The survey of 1,019 adults, conducted March 1-13, further showed that Americans are becoming more skeptical about the value of a college degree and revealed record-low numbers of people say that overall, they're not happy, reported The Wall Street Journal.
NORC, or the National Opinion Research Center, is a nonpartisan research organization at the University of Chicago, and has been asking Americans for more than 30 years if life will be better for their children's generation, and this year, 78% said they do not feel confident that will happen.
That's the highest number since the organization's General Social Survey started asking that question in 1990.
The survey also showed that white respondents were more likely to say they are not confident than were Black or Hispanic respondents.
One of the reasons people are worried the next generation will fare worse is because they are worried that a college education won't necessarily deliver economic success.
About 56% said a four-year degree won't make a difference because people are graduating without specific job skills and in significant debt, the survey showed.
However, 42% of respondents said it's worth getting a college degree, as that will mean better jobs and pay. The numbers, though, mark a reversal from when the question was last asked, in 2017, when there was a narrow plurality of people who saw college as being a worthy investment.
Only 12% of those responding to the survey said that overall, they are "very happy," marking the lowest share since NORC started asking that question every couple of years, starting in 1972, and 3 of 10 people said they are "not too happy," the highest share in the survey's records.
Much of the pessimistic outlook is because of the state of the economy, according to the survey, conducted with the nonpartisan research organization NORC at the University of Chicago, which measures social attitudes.
The results included 4 out of 5 respondents who said the state of the economy is poor or not so good, and almost half said they expect matters will only become worse over the next year.

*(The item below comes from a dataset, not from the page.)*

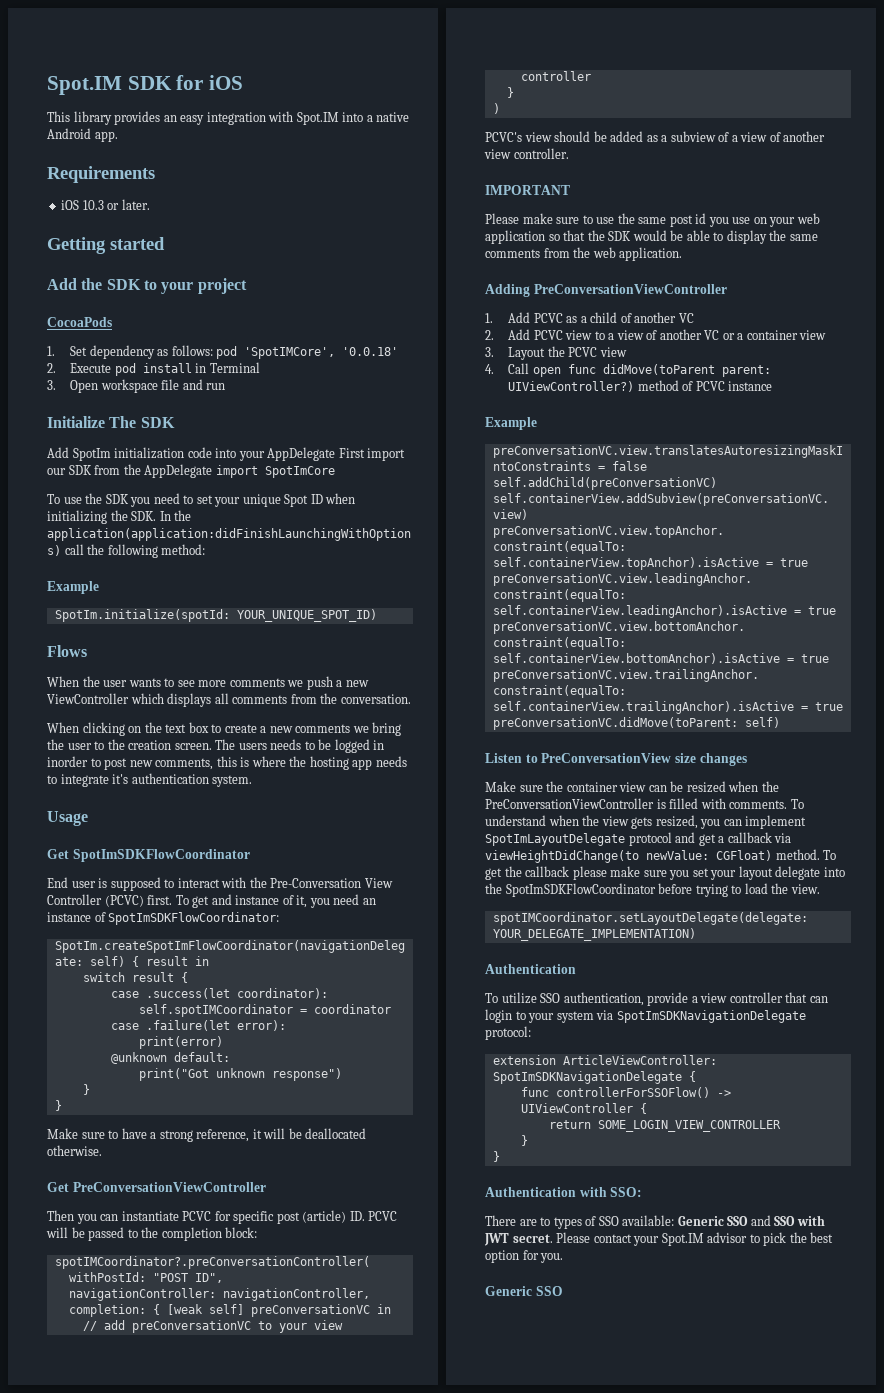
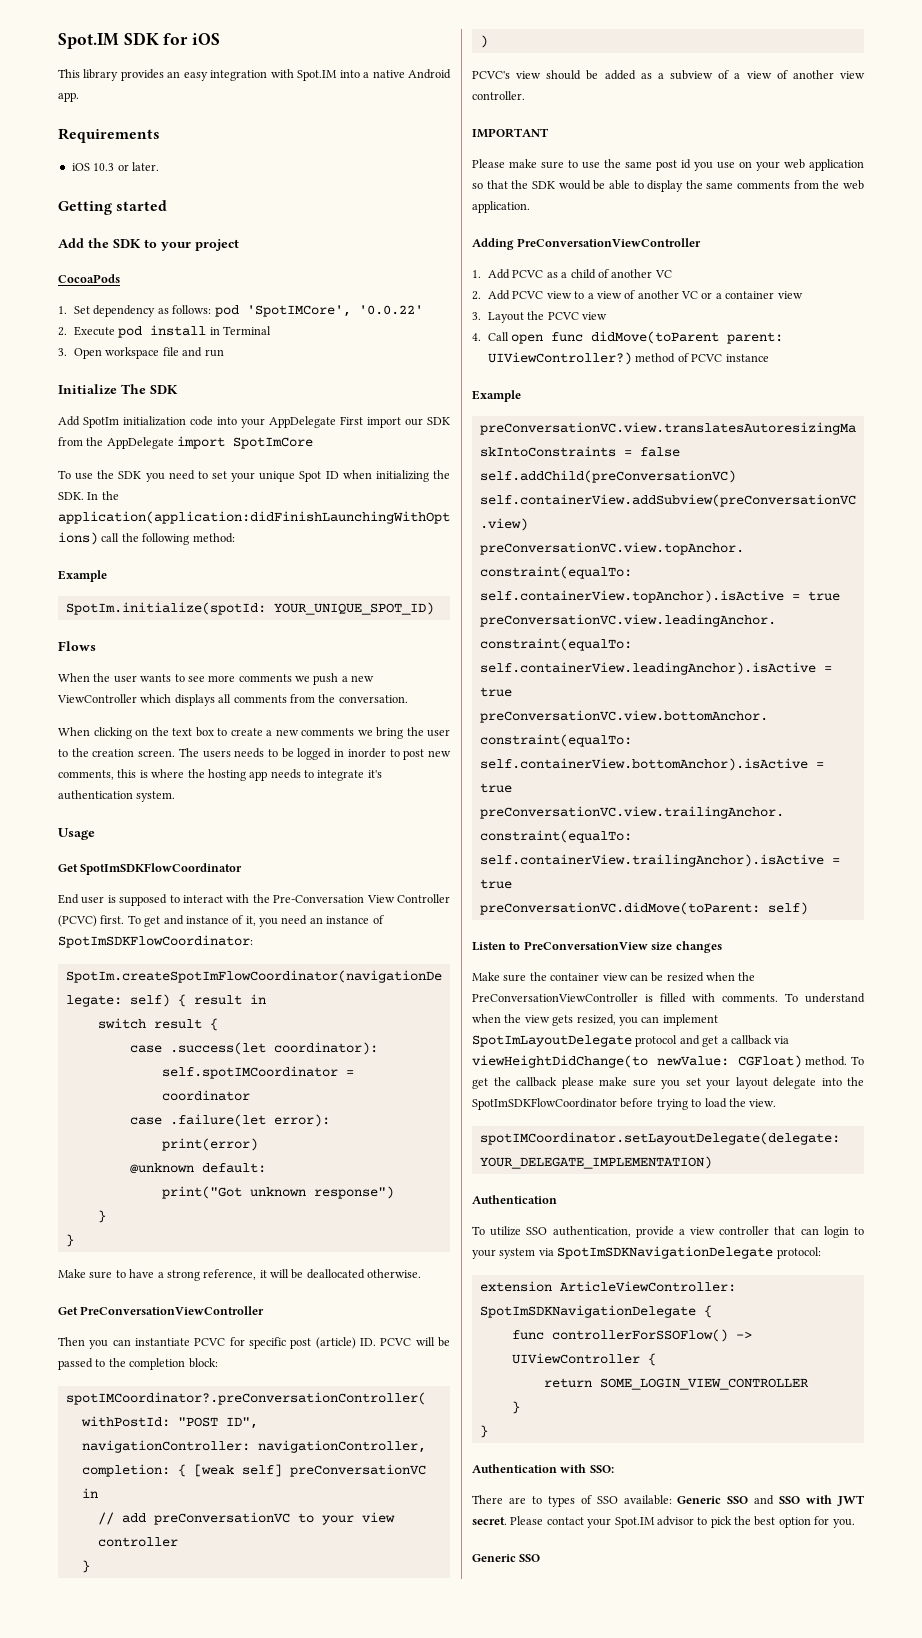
- 1. Set dependency as follows: pod 'SpotIMCore', '0.0.18'
+ 1. Set dependency as follows: pod 'SpotIMCore', '0.0.22'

The survey was mostly conducted before the March 10 Silicon Valley Bank collapse. About 4 in 10 people in the survey said housing and healthcare costs are major concerns, and two-thirds said inflation is a major worry.
In other findings:
- More than half said it would not be easy to find another job with comparable pay and benefits that they now receive.
- 44% said their finances are in worse condition than they expected for their current stage in life.
- More than one-third said they're not satisfied with their financial situation.
- Fewer than 3 in10 said people like them or their family have a good chance of improving their standard of living.
Jennifer Benz, vice president of public affairs and media research at NORC, said such answers strike her as being "something that's kind of an intractable level of pessimism" that wouldn't change if there are only marginal changes in the economy, like lowering gas prices.
The survey also revealed that Republicans were more likely than Democrats to have a negative view of the economy. This is typical, though, as people traditionally feel less optimistic when a president of the opposite party is in the White House.
People without college degrees and those who live in rural areas were also shown to have a more negative view of the economy, and Hispanics were shown to be more satisfied with their outlook than white or Black respondents.